**What to do:**
Scan the material below for the string "total", and copy every line where it shows up.

**Records:**
_ _ _ _ _

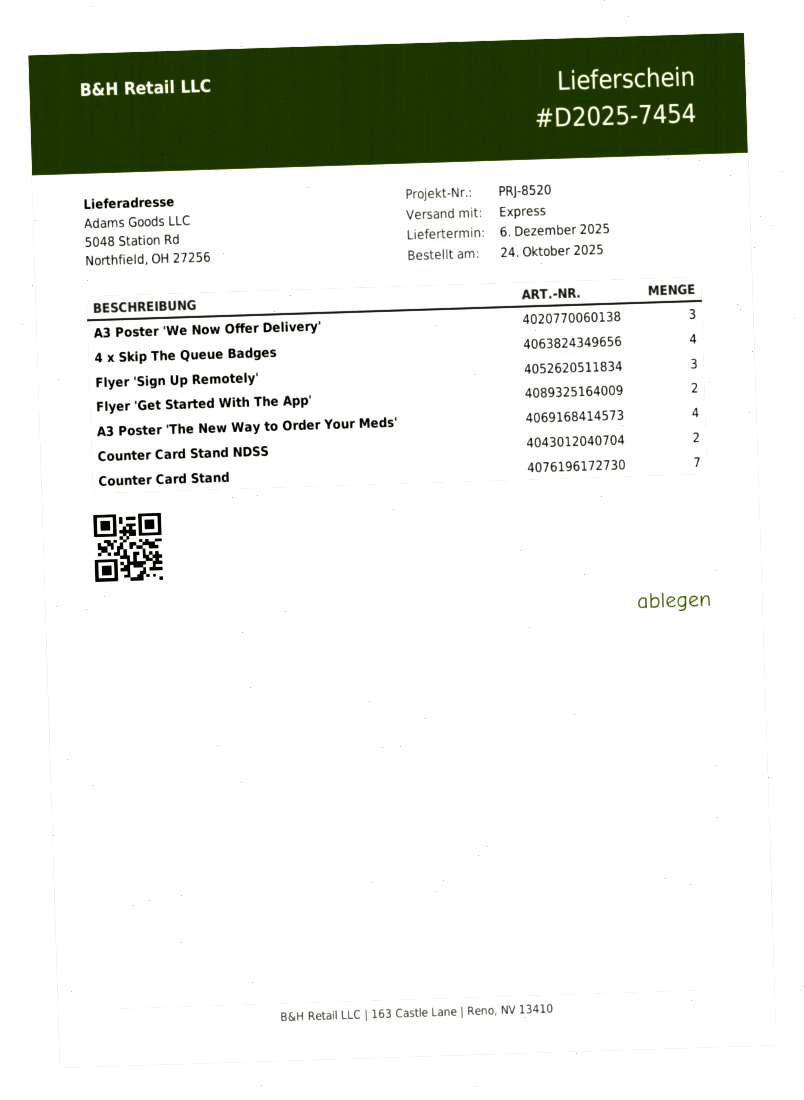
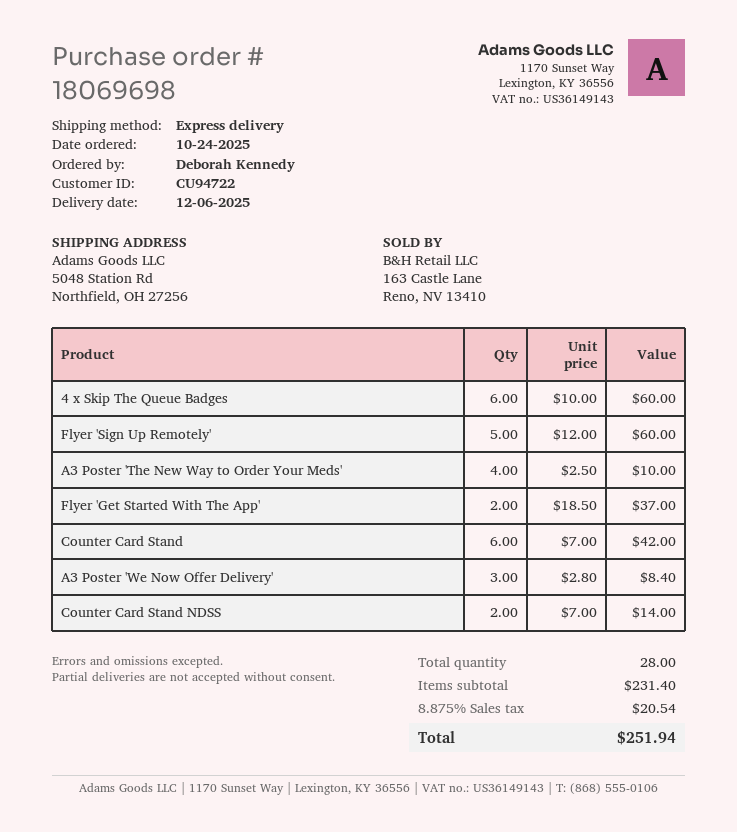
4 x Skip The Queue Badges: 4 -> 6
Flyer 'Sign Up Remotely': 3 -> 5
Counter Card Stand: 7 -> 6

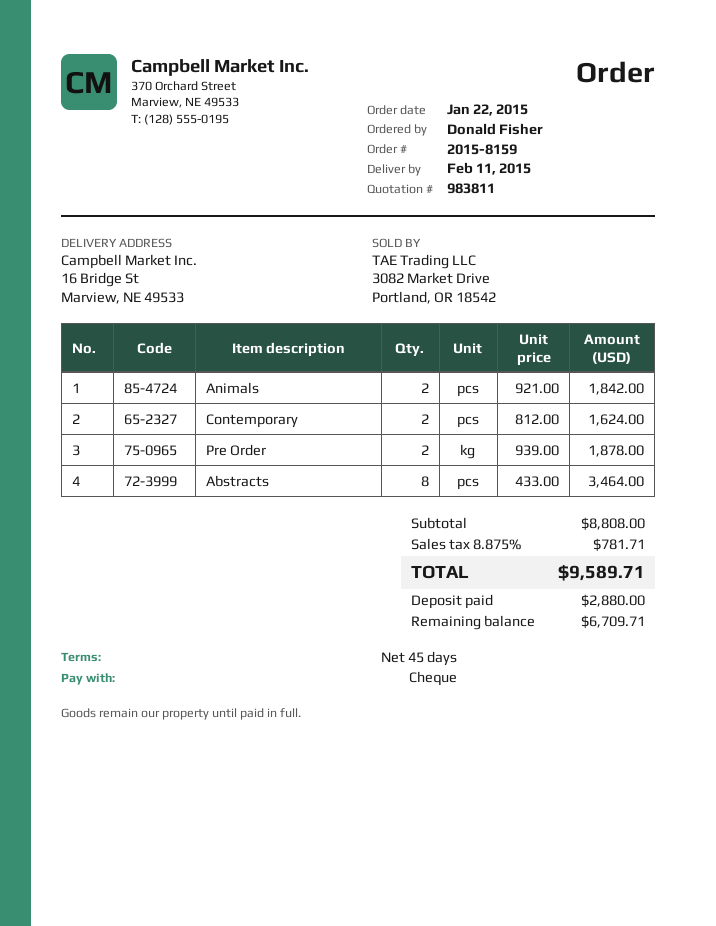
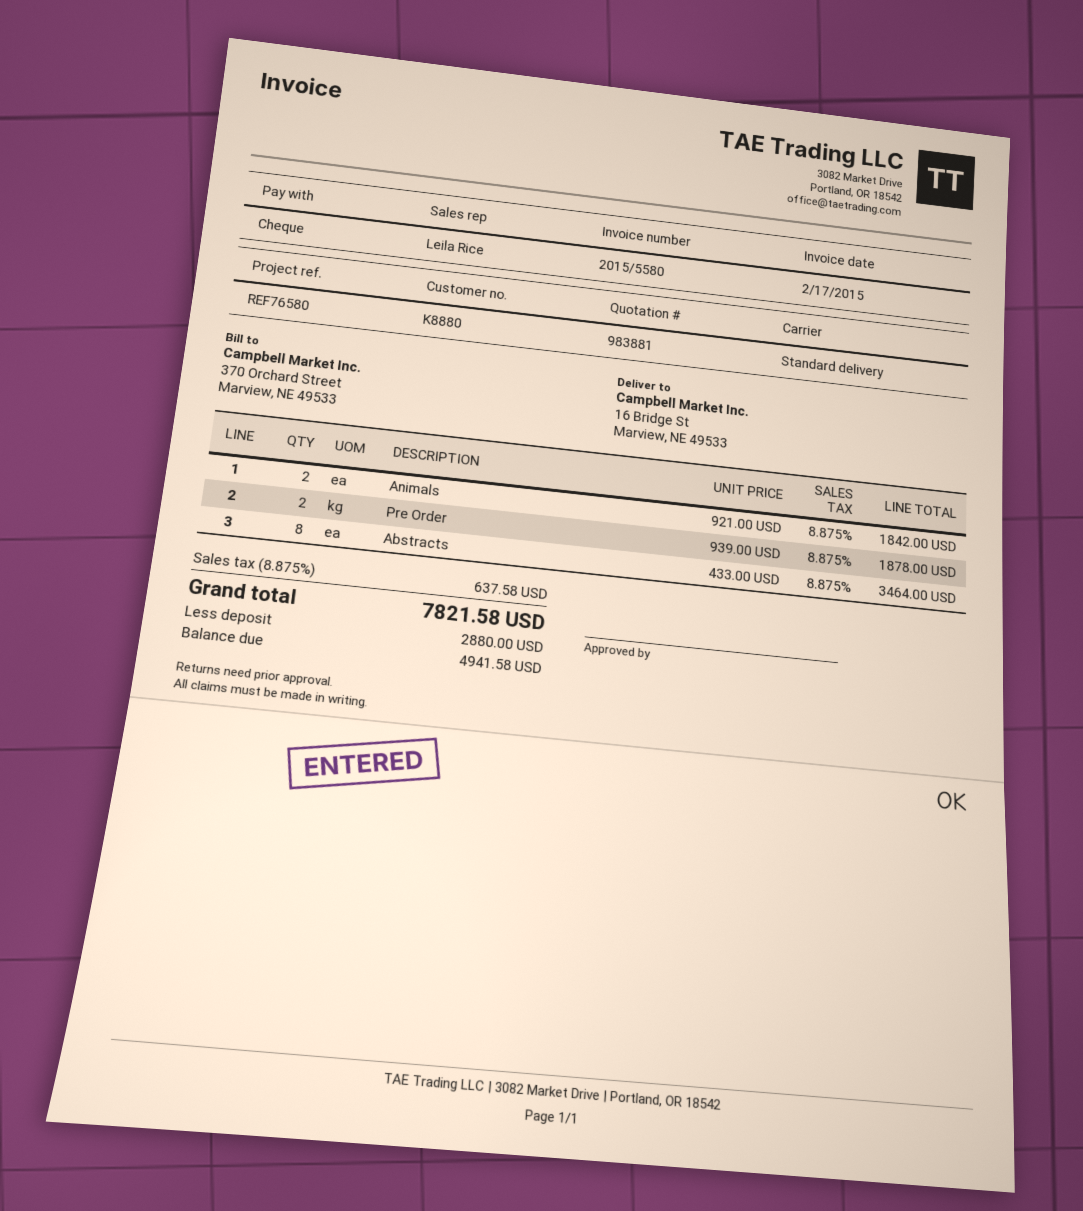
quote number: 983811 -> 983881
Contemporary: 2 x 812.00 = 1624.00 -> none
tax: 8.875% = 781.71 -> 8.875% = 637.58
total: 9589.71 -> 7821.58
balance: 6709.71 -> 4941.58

_ _ _ _ _

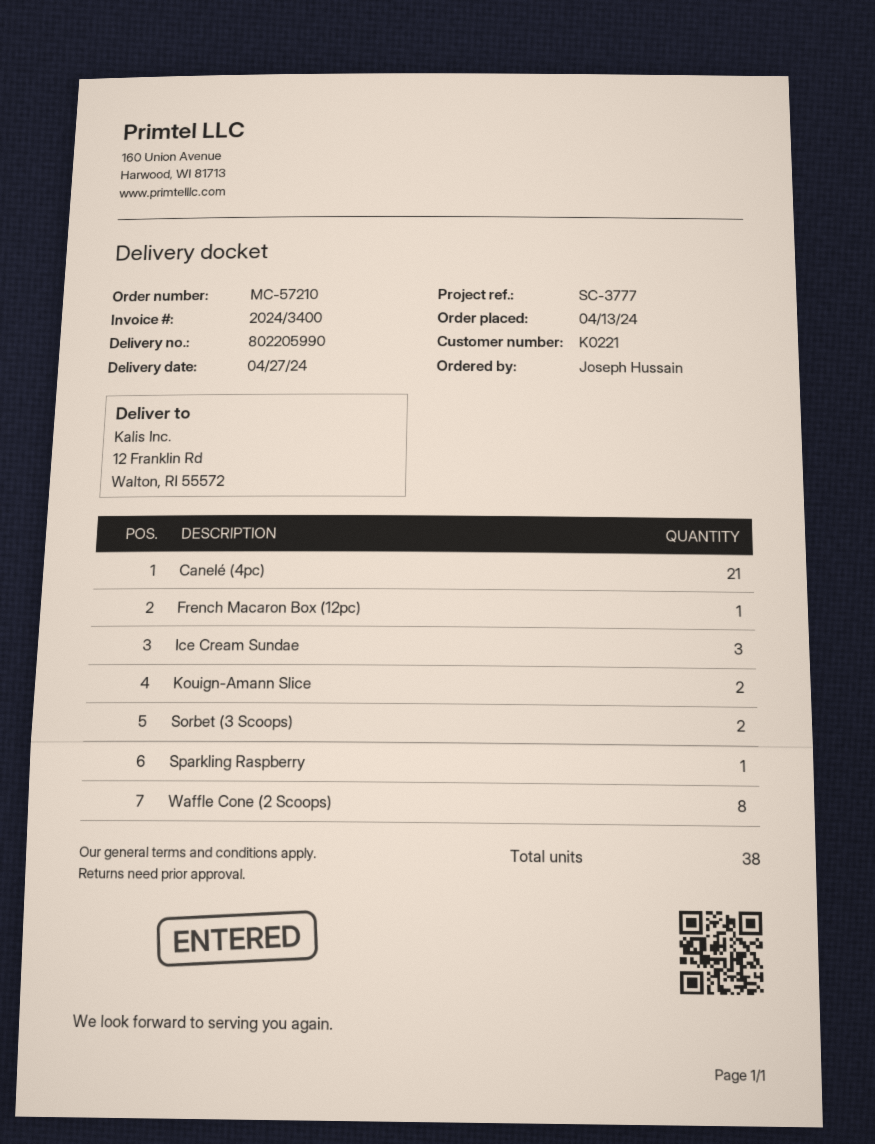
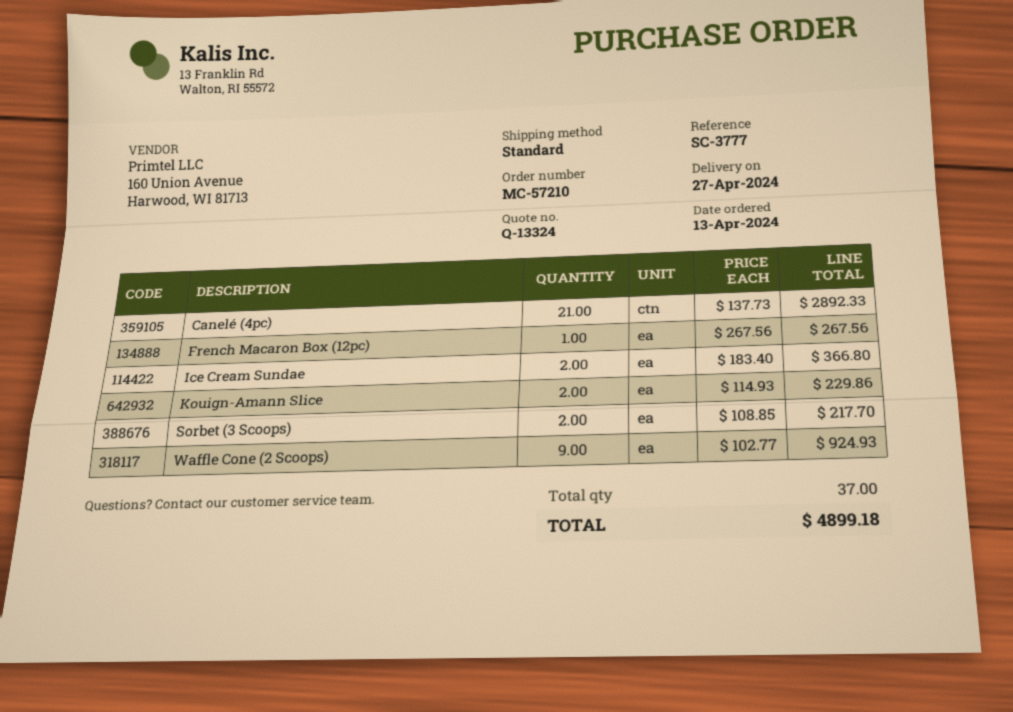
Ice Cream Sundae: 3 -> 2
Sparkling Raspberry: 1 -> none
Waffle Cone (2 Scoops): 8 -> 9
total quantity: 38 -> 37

_ _ _ _ _

**Answer for the task:**
total: 9589.71 -> 7821.58
total quantity: 38 -> 37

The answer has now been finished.